Is any way to underpin this issue?

example_loop.py.gz pv_type.cellml.gz

This is an issue when running inside the OpenCOR GUI but not when running the same script from a Jupyter notebook nor batched from the command line. The OpenCOR GUI is significantly slower after multiple executions of the model. (Jupyter is slightly faster than the CLI as the CLI has the initial overhead of starting a Jupyter notebook server.)

dbrnz commented 5 years ago

@agarny, this is something to keep in mind when running demos for say parameter estimation.

agarny commented 5 years ago

Yes, Gonzalo mentioned it to me. Do you have any idea of what might be going on here? I mean, I can't see what could be causing this problem from a pure OpenCOR viewpoint...

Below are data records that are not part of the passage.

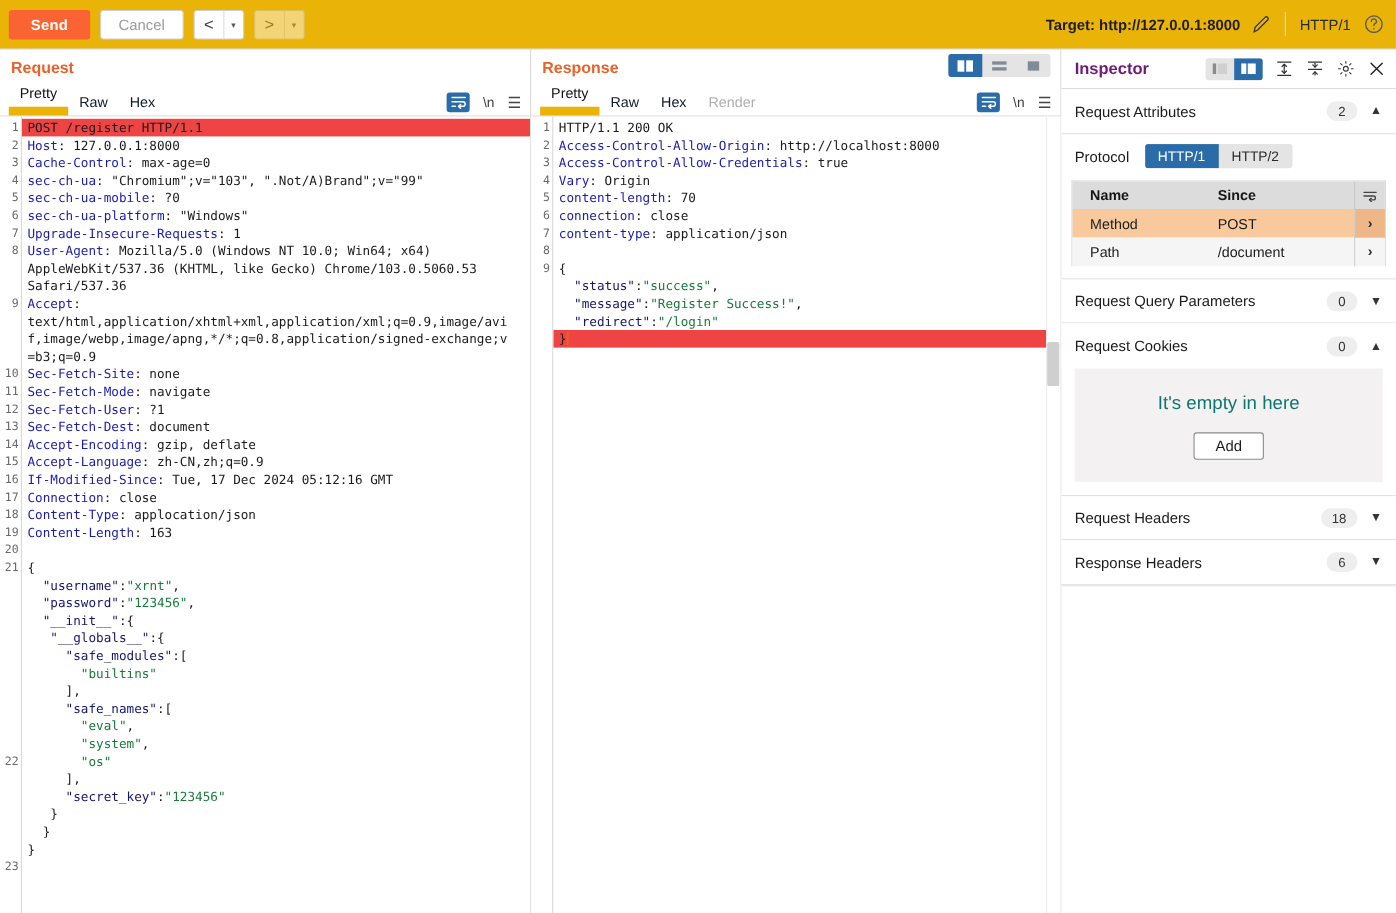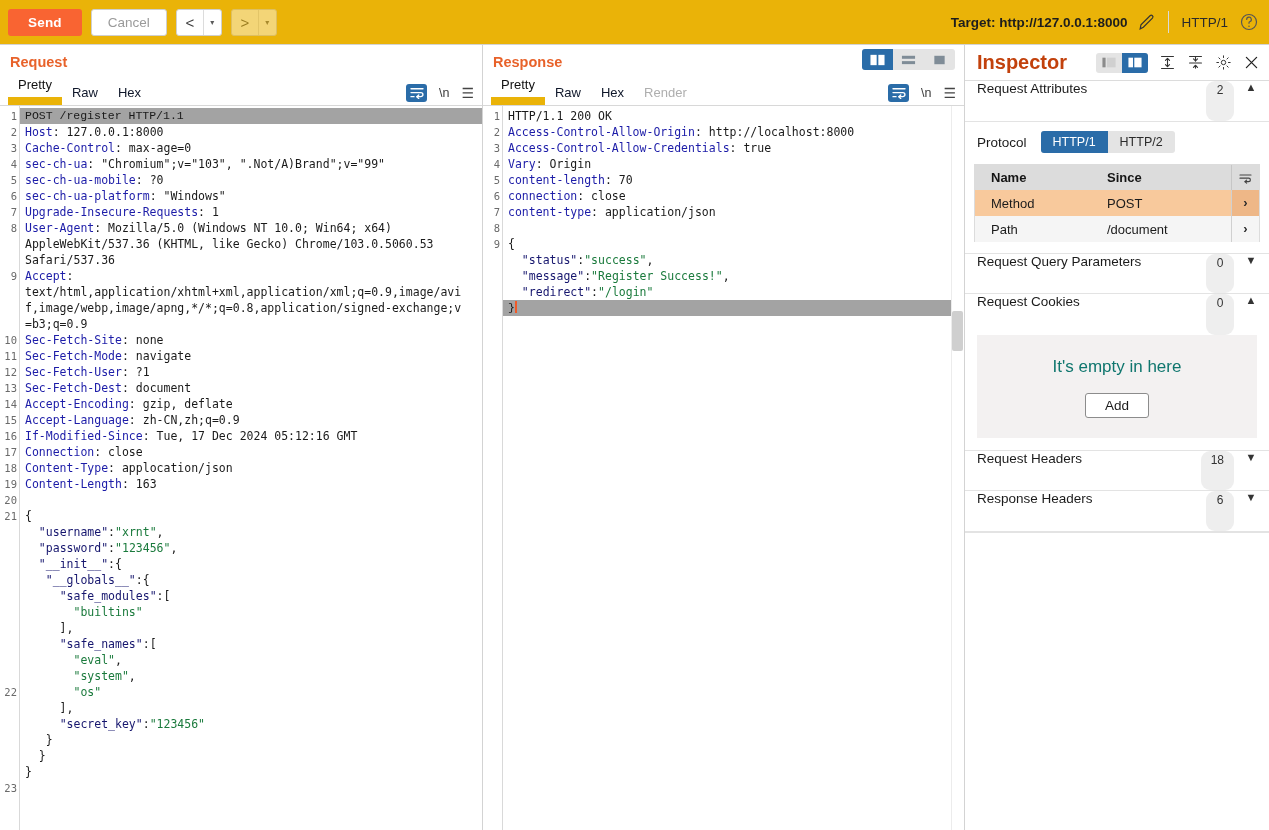--- a/index.html
+++ b/index.html
@@ -104,53 +104,53 @@
     color: #6a6a6a; padding-top: 2px; user-select: none;
     border-right: 1px solid #d9d9d9;
   }
   .gutter div { height: 16px; line-height: 16px; padding-right: 2px; }
   .code {
     flex: 1; font-family: "DejaVu Sans Mono", monospace;
     font-size: 11.5px; color: #1a1a1a; padding-top: 2px;
     white-space: pre; overflow: hidden; position: relative;
   }
   .code .ln { height: 16px; line-height: 16px; padding-left: 5px; }
-  .code .ln.hl { background: #a3a3a3; font-family: Liberation Mono, monospace; }
+  .code .ln.hl { background: #ef4444; }
   .hdr { color: #1c1ca8; }
   .str { color: #1a7a3c; }
   .key { color: #16166e; }
   .cursor {
     display: inline-block; width: 2px; height: 12px; background: #f05a28;
     vertical-align: -2px;
   }
   .scroll-track {
     position: absolute; right: 0; top: 0; width: 13px; height: 100%;
     background: #fff; border-left: 1px solid #ececec;
   }
   .scroll-thumb {
     position: absolute; right: 1px; width: 11px; background: #cfcfcf; border-radius: 2px;
   }
 
   
   .insp-head {
     height: 36px; min-height: 36px; display: flex; align-items: center;
     padding: 0 9px 0 12px; border-bottom: 1px solid #dcdcdc;
   }
-  .insp-title { font-size: 20px; font-weight: bold; color: #c2410c; }
+  .insp-title { font-size: 15px; font-weight: bold; color: #701a75; }
   .insp-icons { margin-left: auto; display: flex; align-items: center; gap: 11px; }
   .insp-toggle { display: flex; background: #e4e4e4; border-radius: 3px; overflow: hidden; }
   .insp-toggle .lt2 {
     width: 26px; height: 20px; display: flex; align-items: center; justify-content: center;
     cursor: pointer;
   }
   .insp-toggle .lt2.active { background: #2a6ca8; }
   .ic { cursor: pointer; display: flex; align-items: center; }
 
   .section-head {
-    height: 41px; display: flex; padding: 0 12px;
+    height: 41px; display: flex; align-items: center; padding: 0 12px;
     border-bottom: 1px solid #e3e3e3; background: #fff;
   }
   .section-title { font-size: 13.5px; color: #1b1b1b; }
   .badge {
     margin-left: auto; background: #eeeeee; color: #333; font-size: 12px;
     border-radius: 9px; padding: 2px 10px; min-width: 28px; text-align: center;
   }
   .chev { margin-left: 11px; color: #333; font-size: 11px; width: 12px; text-align: center; cursor: pointer; }
 
   .protocol-row {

dbrnz commented 5 years ago

Hmm, another quick test (with a lot more simulation steps) has successive simulations in the GUI all taking about the same time and Jupyter slowing down...

import OpenCOR as oc
import time

filename = '/Users/dave/Documents/OpenCOR/python_script_slowdown/pv_type.cellml'
s = oc.openSimulation(filename)
s.data().setEndingPoint(10000000)

def r():
    s.resetParameters()
    s.clearResults()
    t1 = time.clock()
    s.run()
    t2 = time.clock()
    return t2 - t1

for i in range(10):
    print(i, r())

Which in the GUI produces:

0 3.7100829999999974
1 3.613687000000006
2 3.647003000000005
3 3.617575000000002
4 3.662610000000001
5 3.6118939999999995
6 3.621793000000004
7 3.642975000000007
8 3.680886000000001
9 3.674117999999993

and Jupyter:

0 3.460616
1 3.769762
2 3.7733159999999994
3 3.5495540000000005
4 3.6004119999999986
5 3.740630000000003
6 4.099632999999997
7 3.823600000000006
8 3.9997909999999948
9 4.104401000000003

Repeating the loop in the GUI gives much the same times. However in Jupyter after a few repeats we are getting:

0 4.1978909999999985
1 4.120165
2 4.116837000000004
3 4.346628999999993
4 4.162823000000003
5 4.099050000000005
6 4.3687710000000095
7 4.160547000000008
8 4.1949010000000015
9 4.975065000000001
agarny commented 5 years ago

Getting weirder by the minute...

dbrnz commented 5 years ago

There of course there is elapsed time (reported above) and process time. Times for last five runs of a test in the GUI are reported as both:

5 3.6048319999999876
6 3.622029999999995
7 3.6679730000000177
8 3.6405180000000144
9 3.6577589999999987

and

Simulation time: 2s 585ms using CVODE.
Simulation time: 2s 648ms using CVODE.
Simulation time: 2s 624ms using CVODE.
Simulation time: 2s 627ms using CVODE.
Simulation time: 3s 686ms using CVODE.

so clearly OpenCOR's reported simulation time is not the same as elapsed clock time...

dbrnz commented 5 years ago

Getting weirder by the minute...

I'll second that!

agarny commented 5 years ago

FWIW, here is how simulation time is computed in OpenCOR. As you can see, it's really about computing the time taken to run the simulation. Actually, it also takes into account the time taken to keep track of simulation data, as well as to slow the simulation (using the delay set by the user using the wheel). Indeed, to ignore those times, we would need to retrieve the elapsed time and restart the timer many times, which would result in no elapsed time in the end (been there done that... :)).

nickerso commented 5 years ago

I am also starting to see this problem (or a very similar problem at least). An example demonstrating my version of this issue is available here: https://models.physiomeproject.org/w/andre/SAN-ORd/file/e65b98c32226f05047cd3ca5ed6bbf22919887a1/python-testing.py

Should mention that running that script in @dbrnz's 2018-12-04 snapshot release, the first action potential runs instantly whereas the second one takes "forever". Running in the Python console in the GUI.